# Tennessee Club?



## FG167 (Sep 22, 2010)

Anyone have a link to or a recommendation for a SchH club in Tennessee? Ideally would need to be close to other dog sports facilities/trainers etc (agility, flyball etc). Just doing a little research for a friend 

Thanks in advance!


----------



## onyx'girl (May 18, 2007)

From the UScA site:
*Tennessee*
Cumberland Valley SchH & Police Club
Lyle Roetemeyer
White Bluff, TN
Harpeth River Schutzhund Club
Carrie Fohl
Nashville, TN 
615-406-1873
Middle Tennessee Working Dog Assoc
Marianne Whitaker
Nashville, TN 
615-218-6478
Affiliate Clubs
New or Forming Clubs in Tennessee
Tri-Cities Schutzhund Club
Tim Nickols
Jonesborough, TN 
423-612-3879


----------



## Packen (Sep 14, 2008)

FG167 said:


> Anyone have a link to or a recommendation for a SchH club in Tennessee? Ideally would need to be close to other dog sports facilities/trainers etc (agility, flyball etc). Just doing a little research for a friend
> 
> Thanks in advance!


Tennessee has some excellent moonshine clubs, for SchH come to Dallas


----------



## hunterisgreat (Jan 30, 2011)

Packen said:


> Tennessee has some excellent moonshine clubs, for SchH come to Dallas


Nate trains in TN from time to time


----------



## Smithie86 (Jan 9, 2001)

Falon,

Email me.

Hunter - when was Nate down in TN? Have not seen him in a while around here. KY for a helper seminar - yes.


----------



## hunterisgreat (Jan 30, 2011)

Smithie86 said:


> Falon,
> 
> Email me.
> 
> Hunter - when was Nate down in TN? Have not seen him in a while around here. KY for a helper seminar - yes.

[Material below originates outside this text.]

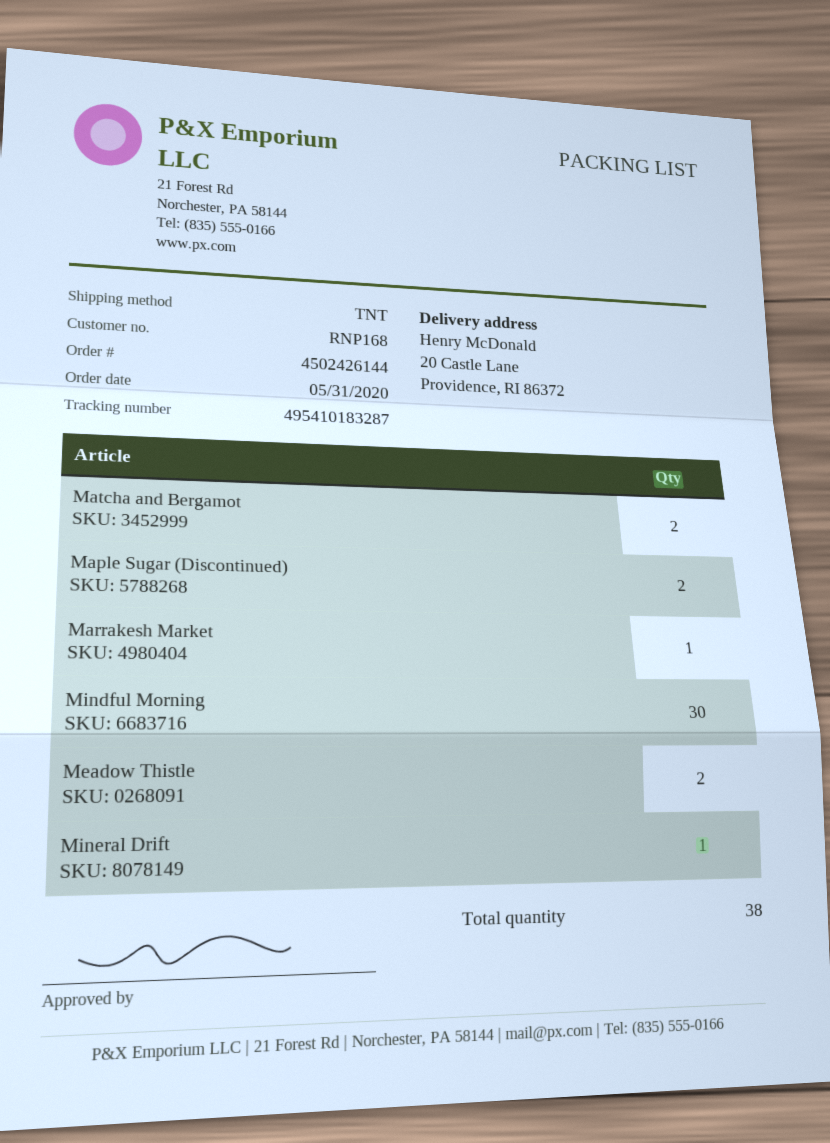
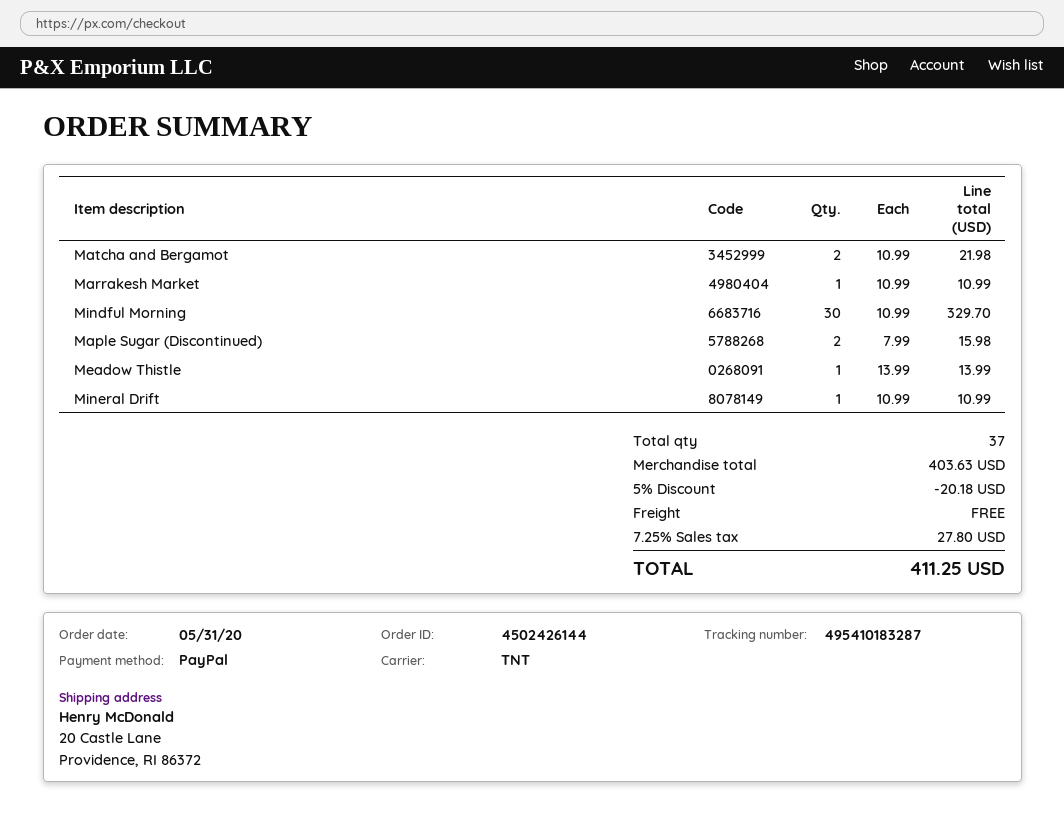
Meadow Thistle: 2 -> 1
total quantity: 38 -> 37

He emailed me in August saying he'd be in TN. I couldn't make it, but he trains with some folks there


----------



## BlackPuppy (Mar 29, 2007)

Tennessee is a big place. But I know a Michigan transplant that I very highly recommend. Christie has an amazing resume and her own dogs are Dutch Shepherds, which she sometimes breeds. Northwoods K9 

She, and her partner Matt, are heavily involved in the PSA. http://www.psak9.org/

They are in Cookville. I don't know if they are actually a "club". But when I was there I saw they have a regular training group. 

http://www.thunderhawkcanine.com/index.html
Northwoods K9


----------



## Smithie86 (Jan 9, 2001)

And people confuse north of us in southern KY as TN. 

I will catch up with Nate; just saw him at the Regionals.


----------



## hunterisgreat (Jan 30, 2011)

Smithie86 said:


> And people confuse north of us in southern KY as TN.
> 
> I will catch up with Nate; just saw him at the Regionals.


Nah he was def in TN


----------



## JKlatsky (Apr 21, 2007)

In Knoxville.

Schutzhund

I really like James Laney.


----------



## FG167 (Sep 22, 2010)

Thanks for the reponses! I just saw them today!

Sue - I emailed you 

Carole - I know Christie!! She has the sister of the Dutchie I used to have, Salix. She is a wonderful person!

JKlatsky - thank you for the link, definitely looking into it!

Faisal - see you in 2 weeks


----------



## KJenkins (Aug 29, 2005)

JKlatsky said:


> In Knoxville.
> 
> Schutzhund
> 
> I really like James Laney.


 
I'll second that. Hope to get to see him in couple of weeks.


----------



## Smithie86 (Jan 9, 2001)

Falon,

Have a friend (Denise Kiah knows her) who is THE authority on RAW in TN. Hands on, feeds it, knows it and has working BCs in Agility. She has an agility club and very active. I will send link.


----------